:: Source records
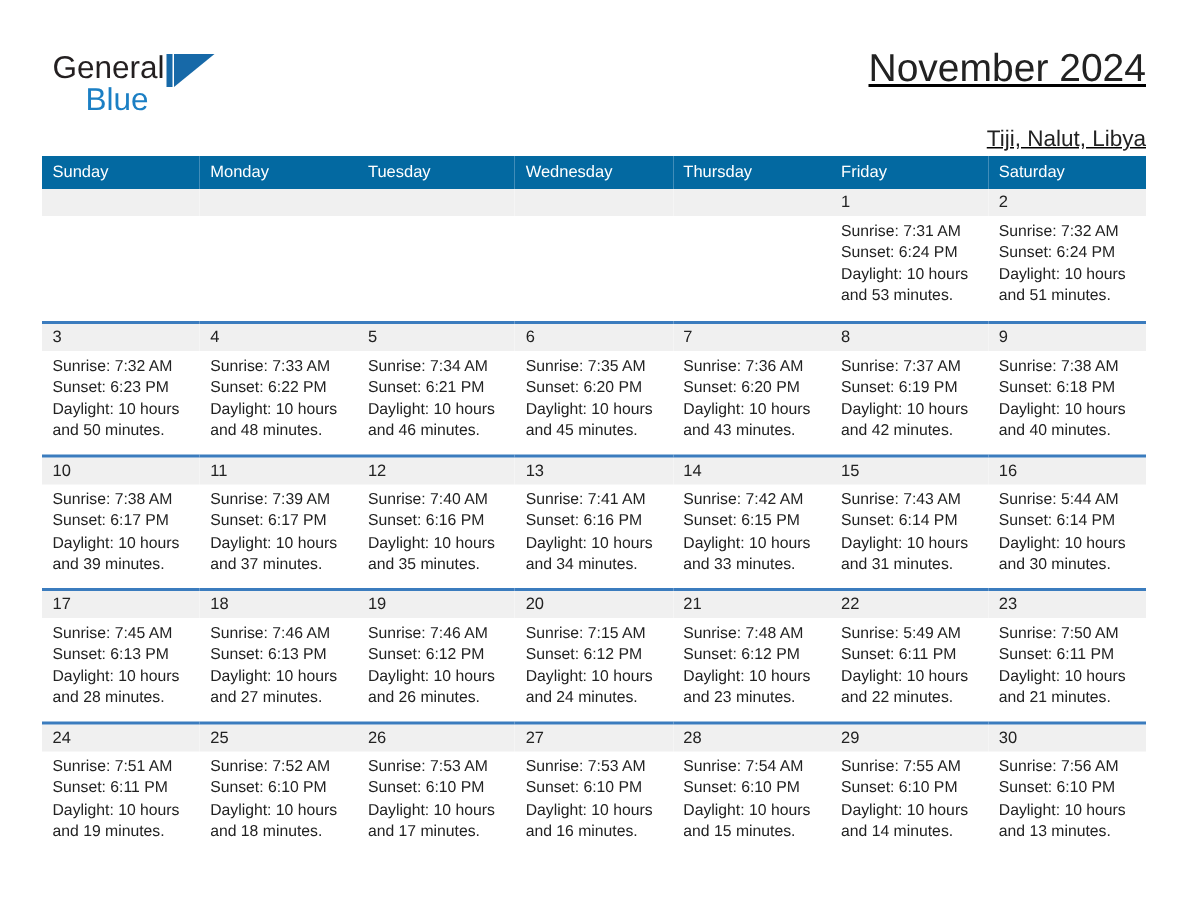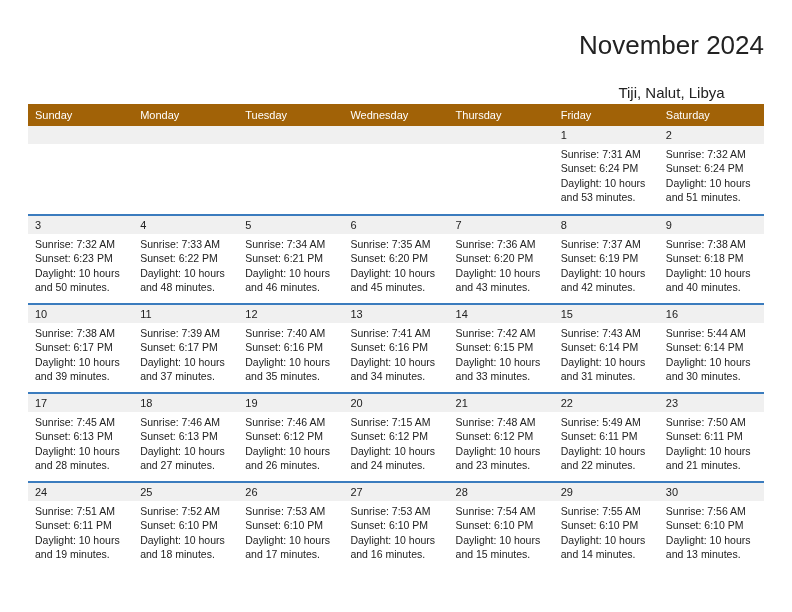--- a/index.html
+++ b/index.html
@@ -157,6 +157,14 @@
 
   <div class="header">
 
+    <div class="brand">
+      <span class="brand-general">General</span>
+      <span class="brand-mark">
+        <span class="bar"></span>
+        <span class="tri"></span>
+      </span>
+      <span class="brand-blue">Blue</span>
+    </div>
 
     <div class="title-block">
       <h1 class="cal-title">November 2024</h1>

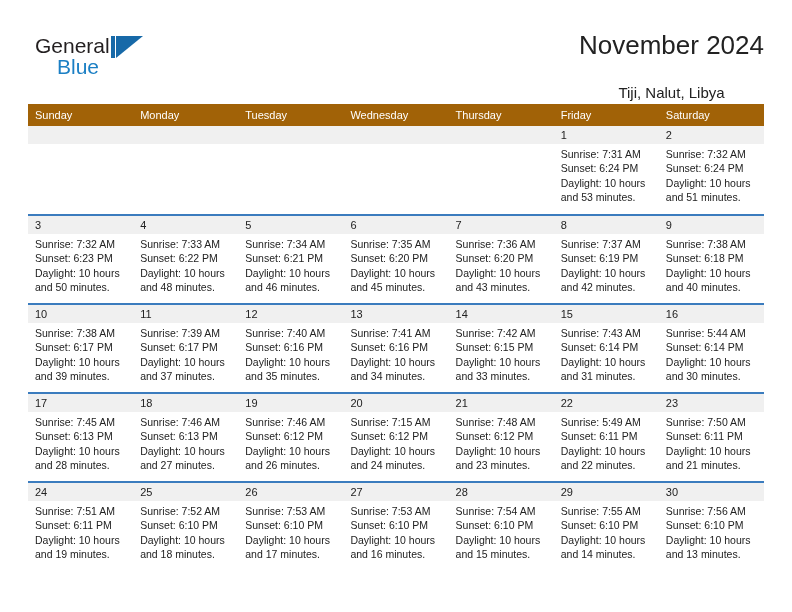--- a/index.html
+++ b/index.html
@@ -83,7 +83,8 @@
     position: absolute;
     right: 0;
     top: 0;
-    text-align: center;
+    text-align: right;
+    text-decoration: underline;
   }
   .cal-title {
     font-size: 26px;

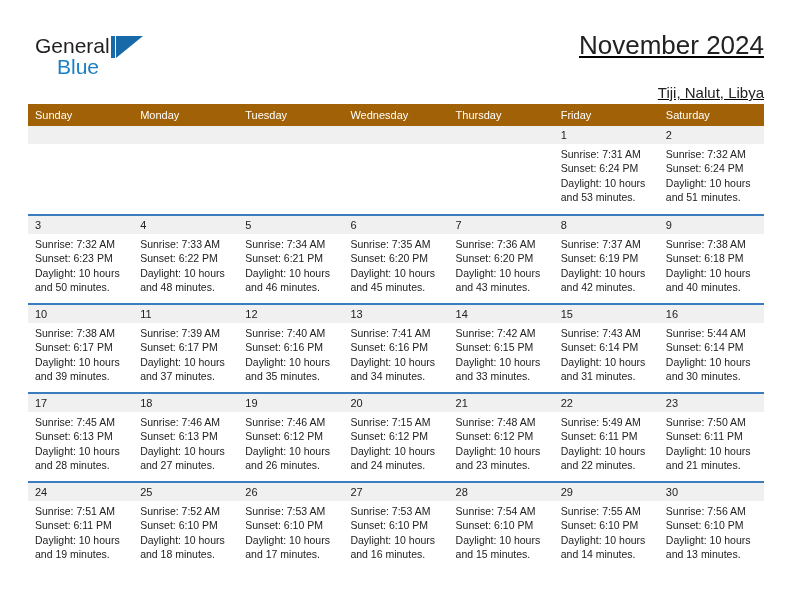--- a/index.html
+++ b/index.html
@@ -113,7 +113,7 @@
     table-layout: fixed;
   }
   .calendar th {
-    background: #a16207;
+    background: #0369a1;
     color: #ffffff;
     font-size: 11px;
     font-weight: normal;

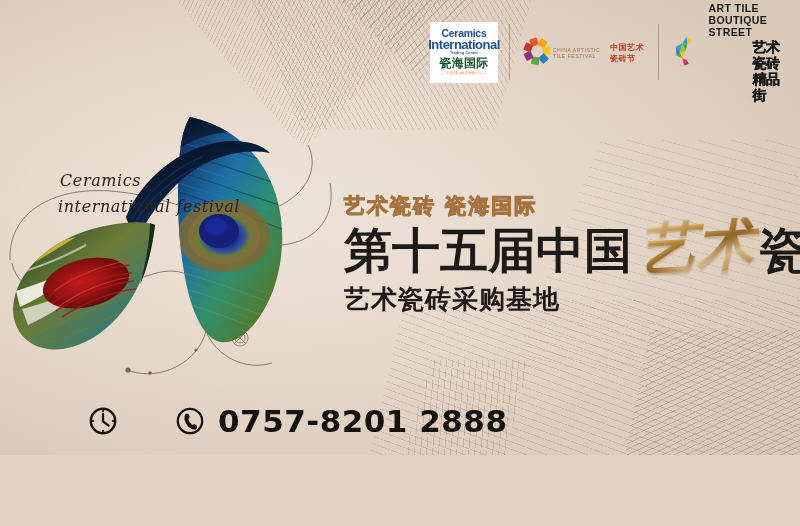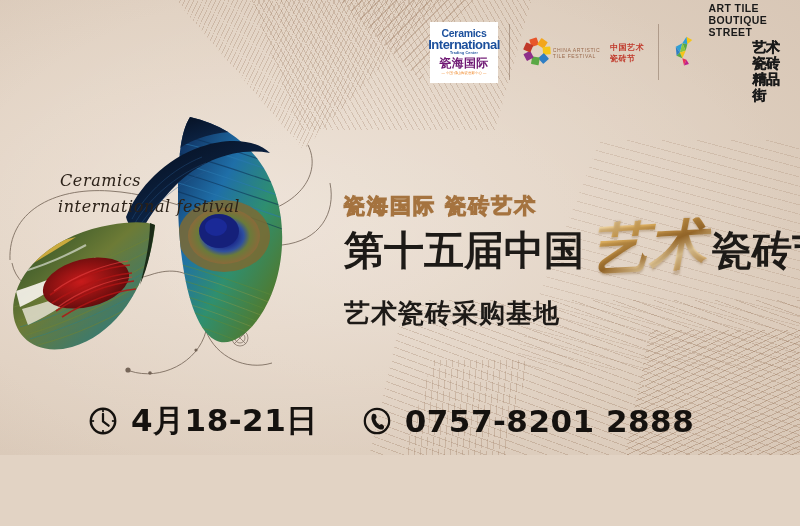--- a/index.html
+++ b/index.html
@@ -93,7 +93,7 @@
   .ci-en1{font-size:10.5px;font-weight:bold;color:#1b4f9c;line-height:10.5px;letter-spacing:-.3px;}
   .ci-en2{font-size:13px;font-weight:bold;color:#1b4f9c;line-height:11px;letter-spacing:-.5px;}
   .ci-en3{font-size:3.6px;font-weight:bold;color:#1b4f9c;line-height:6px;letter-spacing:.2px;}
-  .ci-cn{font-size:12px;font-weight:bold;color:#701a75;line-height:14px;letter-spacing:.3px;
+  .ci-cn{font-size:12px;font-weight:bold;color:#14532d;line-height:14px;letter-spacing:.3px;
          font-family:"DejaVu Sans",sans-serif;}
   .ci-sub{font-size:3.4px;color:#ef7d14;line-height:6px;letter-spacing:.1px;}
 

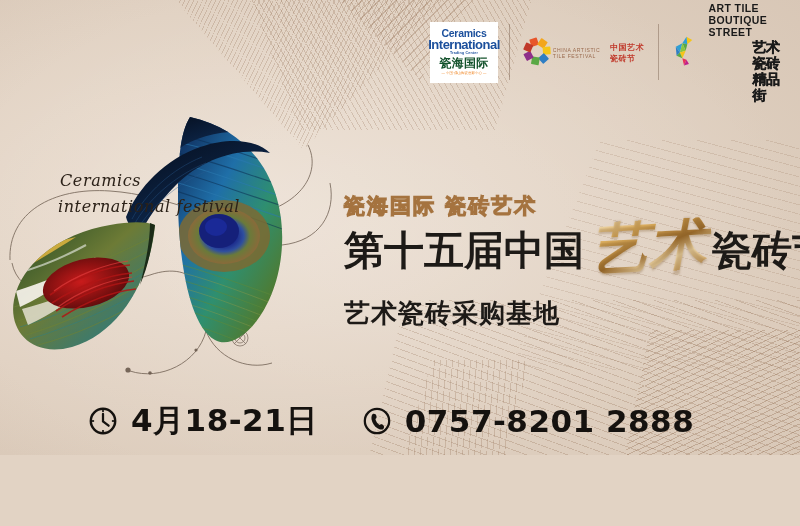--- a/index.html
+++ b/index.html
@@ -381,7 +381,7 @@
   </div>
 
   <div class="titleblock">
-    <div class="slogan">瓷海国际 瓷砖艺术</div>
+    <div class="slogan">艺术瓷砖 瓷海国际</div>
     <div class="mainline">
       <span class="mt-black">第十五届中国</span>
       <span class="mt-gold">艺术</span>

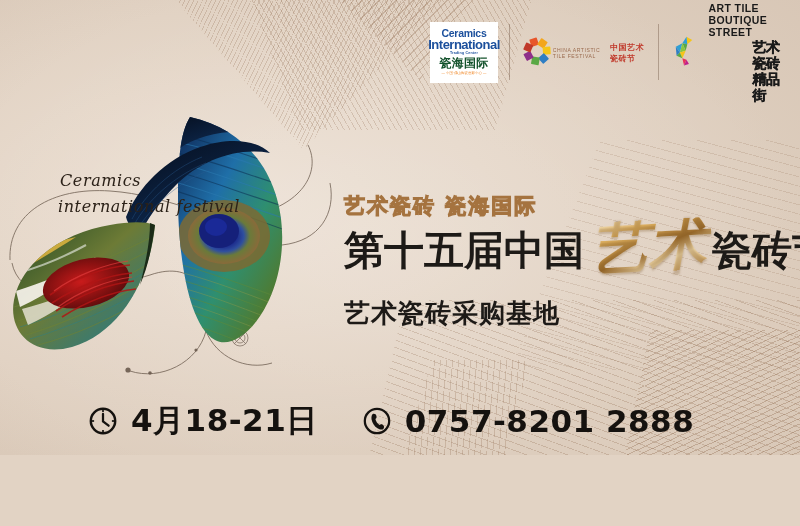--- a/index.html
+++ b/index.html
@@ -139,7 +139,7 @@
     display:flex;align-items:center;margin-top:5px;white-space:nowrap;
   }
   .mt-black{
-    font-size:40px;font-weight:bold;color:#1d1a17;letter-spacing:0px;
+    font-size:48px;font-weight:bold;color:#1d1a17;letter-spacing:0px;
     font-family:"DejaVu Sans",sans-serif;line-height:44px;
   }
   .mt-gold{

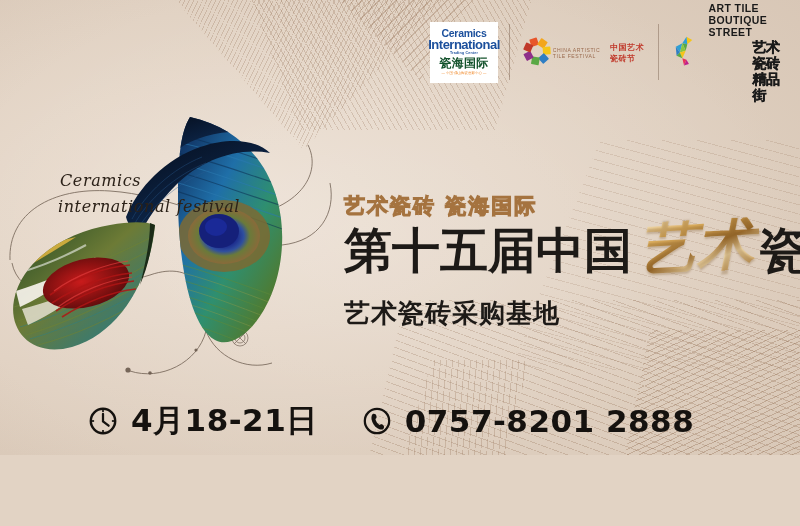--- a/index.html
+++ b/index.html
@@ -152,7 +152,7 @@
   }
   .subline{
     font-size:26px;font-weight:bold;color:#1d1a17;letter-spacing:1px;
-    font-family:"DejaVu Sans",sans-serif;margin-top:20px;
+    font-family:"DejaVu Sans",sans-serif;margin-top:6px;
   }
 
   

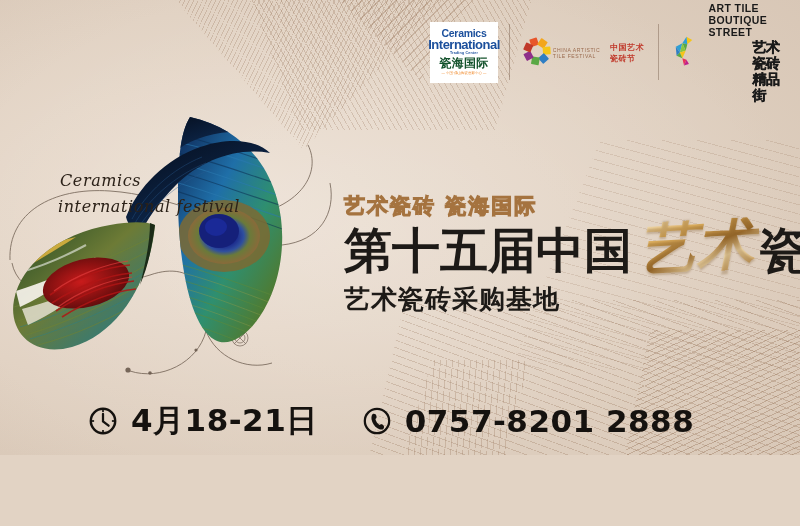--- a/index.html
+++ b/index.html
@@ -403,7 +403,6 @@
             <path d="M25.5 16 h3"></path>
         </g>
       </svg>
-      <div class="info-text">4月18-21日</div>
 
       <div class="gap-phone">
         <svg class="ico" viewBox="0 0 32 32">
::::
Reproduce the entries above exactly, though not their pictures.

--- a/index.html
+++ b/index.html
@@ -157,6 +157,14 @@
 
   <div class="header">
 
+    <div class="brand">
+      <span class="brand-general">General</span>
+      <span class="brand-mark">
+        <span class="bar"></span>
+        <span class="tri"></span>
+      </span>
+      <span class="brand-blue">Blue</span>
+    </div>
 
     <div class="title-block">
       <h1 class="cal-title">November 2024</h1>

--- a/index.html
+++ b/index.html
@@ -83,7 +83,8 @@
     position: absolute;
     right: 0;
     top: 0;
-    text-align: center;
+    text-align: right;
+    text-decoration: underline;
   }
   .cal-title {
     font-size: 26px;

--- a/index.html
+++ b/index.html
@@ -113,7 +113,7 @@
     table-layout: fixed;
   }
   .calendar th {
-    background: #a16207;
+    background: #0369a1;
     color: #ffffff;
     font-size: 11px;
     font-weight: normal;

--- a/index.html
+++ b/index.html
@@ -93,7 +93,7 @@
   .ci-en1{font-size:10.5px;font-weight:bold;color:#1b4f9c;line-height:10.5px;letter-spacing:-.3px;}
   .ci-en2{font-size:13px;font-weight:bold;color:#1b4f9c;line-height:11px;letter-spacing:-.5px;}
   .ci-en3{font-size:3.6px;font-weight:bold;color:#1b4f9c;line-height:6px;letter-spacing:.2px;}
-  .ci-cn{font-size:12px;font-weight:bold;color:#701a75;line-height:14px;letter-spacing:.3px;
+  .ci-cn{font-size:12px;font-weight:bold;color:#14532d;line-height:14px;letter-spacing:.3px;
          font-family:"DejaVu Sans",sans-serif;}
   .ci-sub{font-size:3.4px;color:#ef7d14;line-height:6px;letter-spacing:.1px;}
 

--- a/index.html
+++ b/index.html
@@ -381,7 +381,7 @@
   </div>
 
   <div class="titleblock">
-    <div class="slogan">瓷海国际 瓷砖艺术</div>
+    <div class="slogan">艺术瓷砖 瓷海国际</div>
     <div class="mainline">
       <span class="mt-black">第十五届中国</span>
       <span class="mt-gold">艺术</span>

--- a/index.html
+++ b/index.html
@@ -139,7 +139,7 @@
     display:flex;align-items:center;margin-top:5px;white-space:nowrap;
   }
   .mt-black{
-    font-size:40px;font-weight:bold;color:#1d1a17;letter-spacing:0px;
+    font-size:48px;font-weight:bold;color:#1d1a17;letter-spacing:0px;
     font-family:"DejaVu Sans",sans-serif;line-height:44px;
   }
   .mt-gold{

--- a/index.html
+++ b/index.html
@@ -152,7 +152,7 @@
   }
   .subline{
     font-size:26px;font-weight:bold;color:#1d1a17;letter-spacing:1px;
-    font-family:"DejaVu Sans",sans-serif;margin-top:20px;
+    font-family:"DejaVu Sans",sans-serif;margin-top:6px;
   }
 
   

--- a/index.html
+++ b/index.html
@@ -403,7 +403,6 @@
             <path d="M25.5 16 h3"></path>
         </g>
       </svg>
-      <div class="info-text">4月18-21日</div>
 
       <div class="gap-phone">
         <svg class="ico" viewBox="0 0 32 32">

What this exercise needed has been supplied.